English sentence structure, once learned, can help ESL students master the language. All parts of speech have particular duties they perform when they’re combined to form a sentence.
For example, a noun or a pronoun acts as the subject of the sentence when it is matched with a verb (the action word of a sentence). Almost every sentence has a subject and a verb. In the sentence, “The man walked to the store,” the ‘man’ is the subject while ‘walked’ is the verb.
Sometimes a verb doesn’t express action but a state of being, such as “The girl is a happy person.” Or sometimes the verb will be made up of two or three verbs that go together—-the main verb and some auxiliary or helping verbs, such as, “The girl is walking to school,” or, “The man has taken his car to work.” In these examples, “is walking” and “has taken” are the action words of the sentence and act as verb phrases.
A subject and verb don’t always have to appear together in a sentence, as in: “The tiger in the mountains growled.” In this case, “in the mountains” is a prepositional phrase. In the sentence, “The spider usually bites,” the word ‘usually’ is the adverb describing the verb.
A complete sentence must have two elements. It needs to contain a subject and a verb (or verb phrase), and it needs to be a complete thought.

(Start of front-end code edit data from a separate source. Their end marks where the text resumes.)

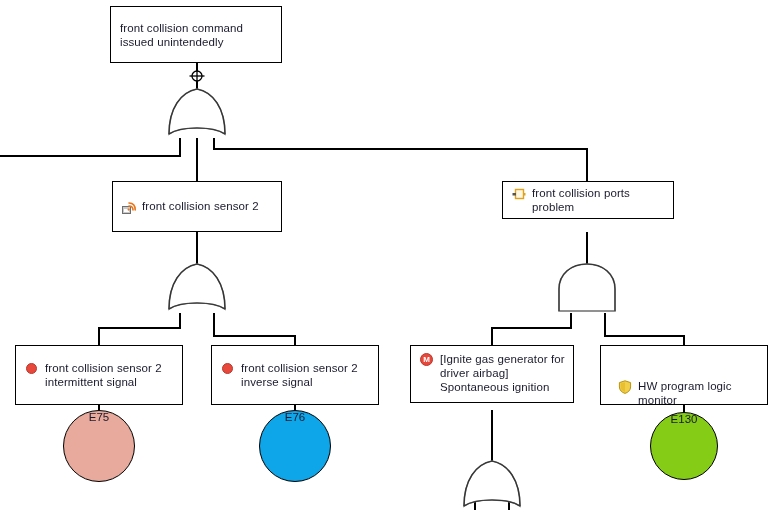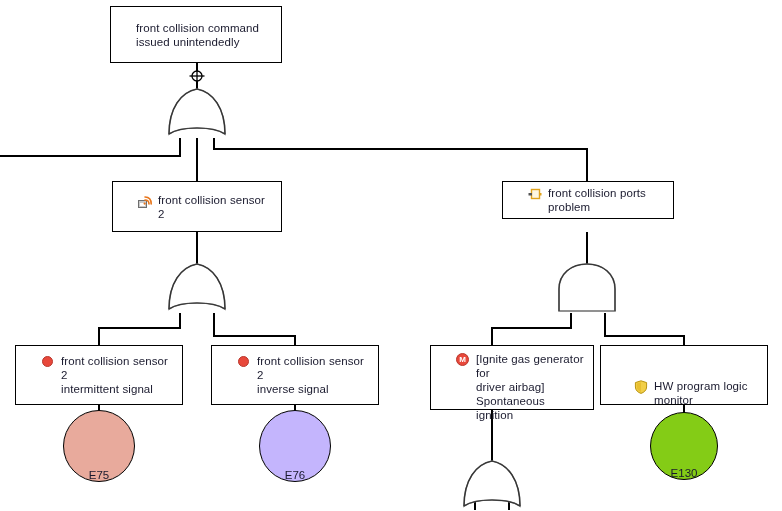"front collision command" .node { padding: 6px 8px 6px 25px -> 6px 8px 6px 9px }
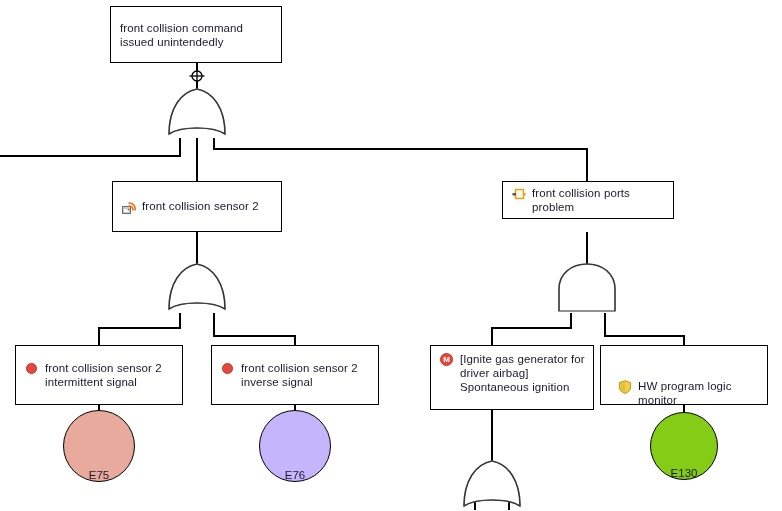"[Ignite gas generator for" div.node { height: 65px -> 58px; margin-left: 20px -> none }
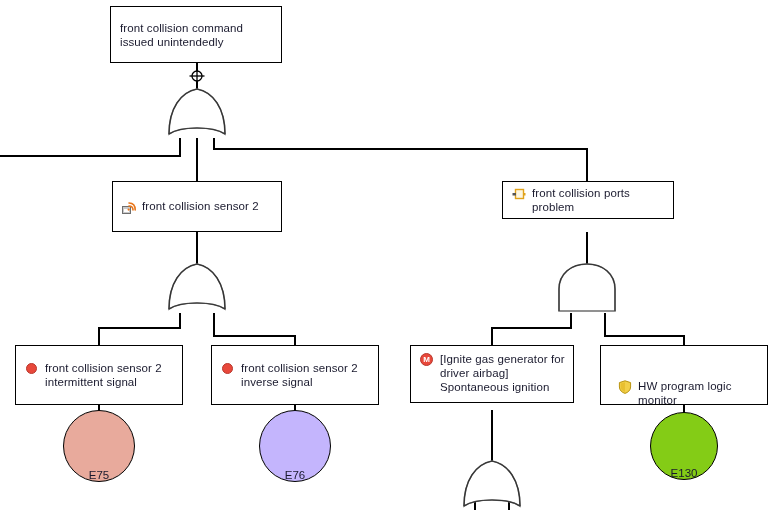"E75" .ecircle { align-items: flex-end -> flex-start }
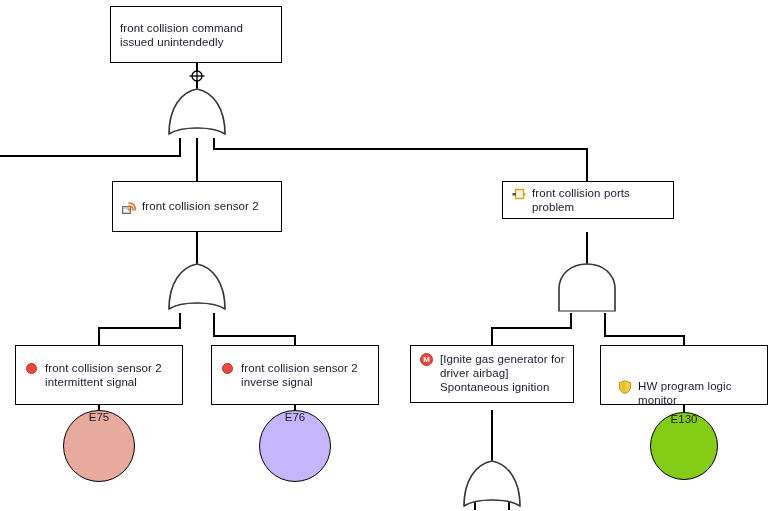"E76" div.ecircle { background: #c4b5fd -> #0ea5e9 }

If a sentence doesn’t contain these two elements it isn’t complete and only a fragment or a phrase.
Run-on sentences are two sentences which run together without a period, such as, “The girl walked to school, she was late when she got there.” These are two separate sentences with two complete thoughts and should be punctuated with a period after the first complete thought: “The girl walked to school. She was late when she got there.” A semicolon could also be used to repair this problem, such as, “The girl walked to school; she was late when she got there.”
The more you read and write, the more you’ll see how easy it is to construct a sentence.